# [Exercise prompt]
The answer must be an exact copy of every entry, with no pictures in it.

::::::::::

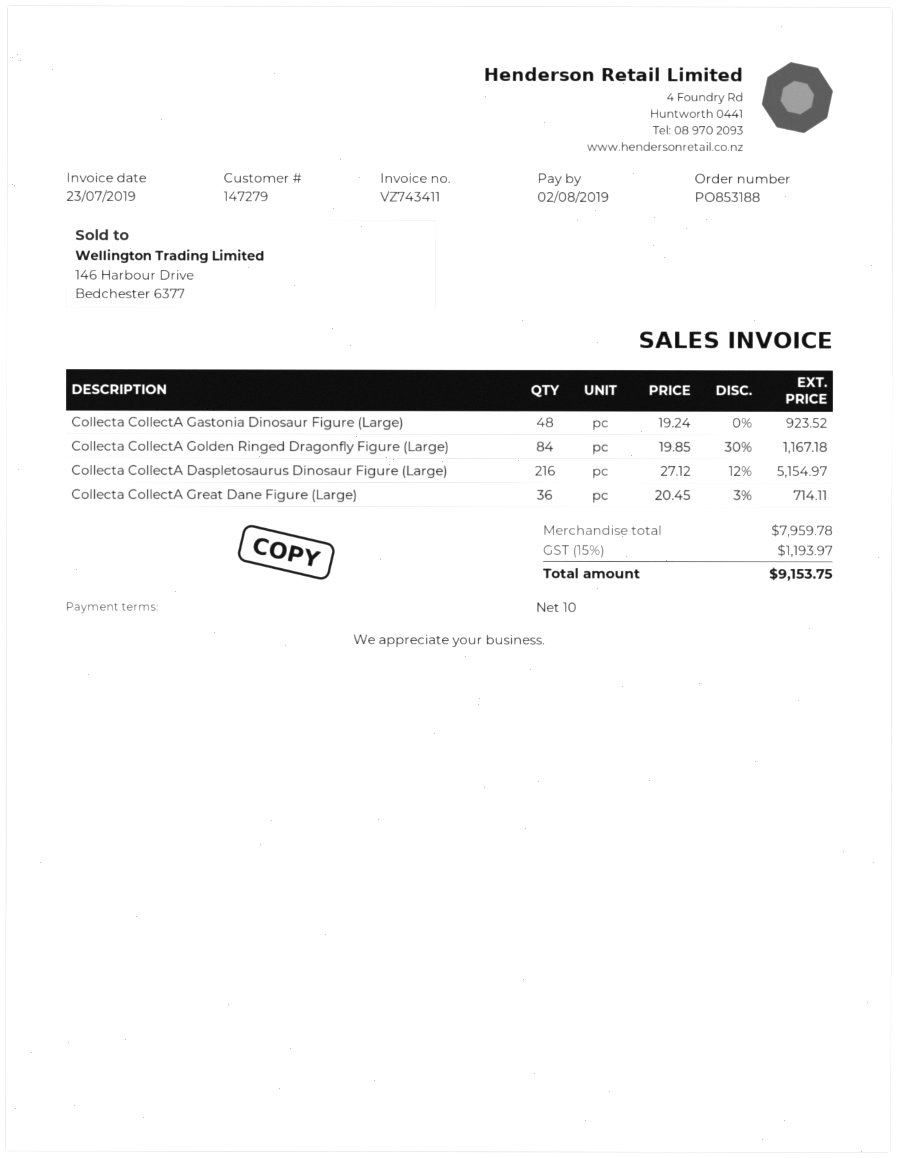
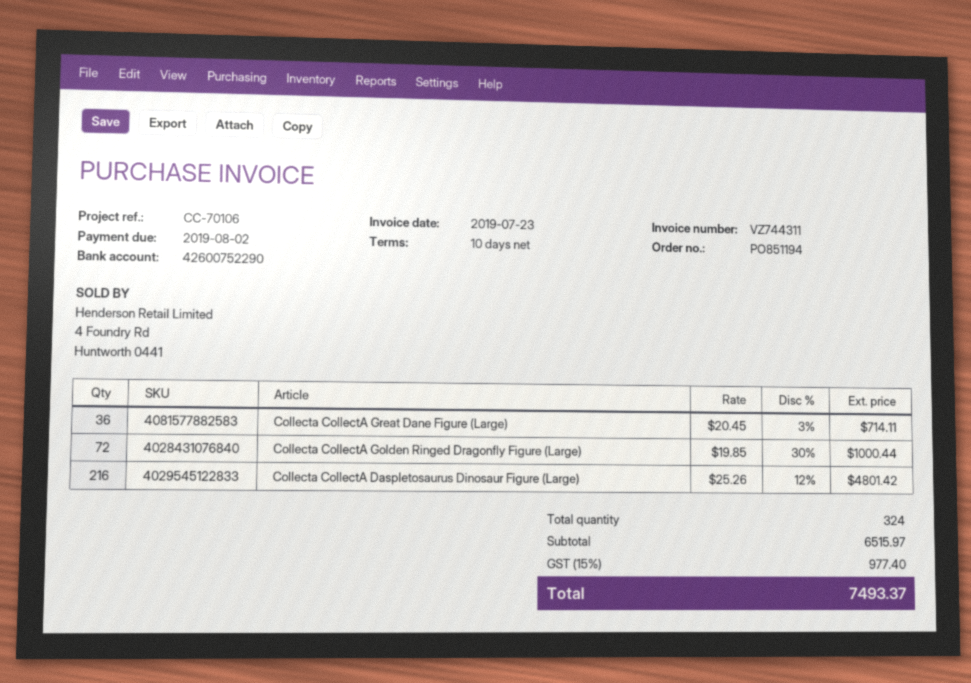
order number: PO853188 -> PO851194
invoice number: VZ743411 -> VZ744311
Collecta CollectA Gastonia Dinosaur Figure (Large): 48 x 19.24 = 923.52 -> none
Collecta CollectA Golden Ringed Dragonfly Figure (Large): 84 x 19.85 - 30% = 1167.18 -> 72 x 19.85 - 30% = 1000.44
Collecta CollectA Daspletosaurus Dinosaur Figure (Large): 216 x 27.12 - 12% = 5154.97 -> 216 x 25.26 - 12% = 4801.42
subtotal: 7959.78 -> 6515.97
tax: 15% = 1193.97 -> 15% = 977.40
total: 9153.75 -> 7493.37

::::::::::

# [Response]
order number: PO853188 -> PO851194
invoice number: VZ743411 -> VZ744311
Collecta CollectA Gastonia Dinosaur Figure (Large): 48 x 19.24 = 923.52 -> none
Collecta CollectA Golden Ringed Dragonfly Figure (Large): 84 x 19.85 - 30% = 1167.18 -> 72 x 19.85 - 30% = 1000.44
Collecta CollectA Daspletosaurus Dinosaur Figure (Large): 216 x 27.12 - 12% = 5154.97 -> 216 x 25.26 - 12% = 4801.42
subtotal: 7959.78 -> 6515.97
tax: 15% = 1193.97 -> 15% = 977.40
total: 9153.75 -> 7493.37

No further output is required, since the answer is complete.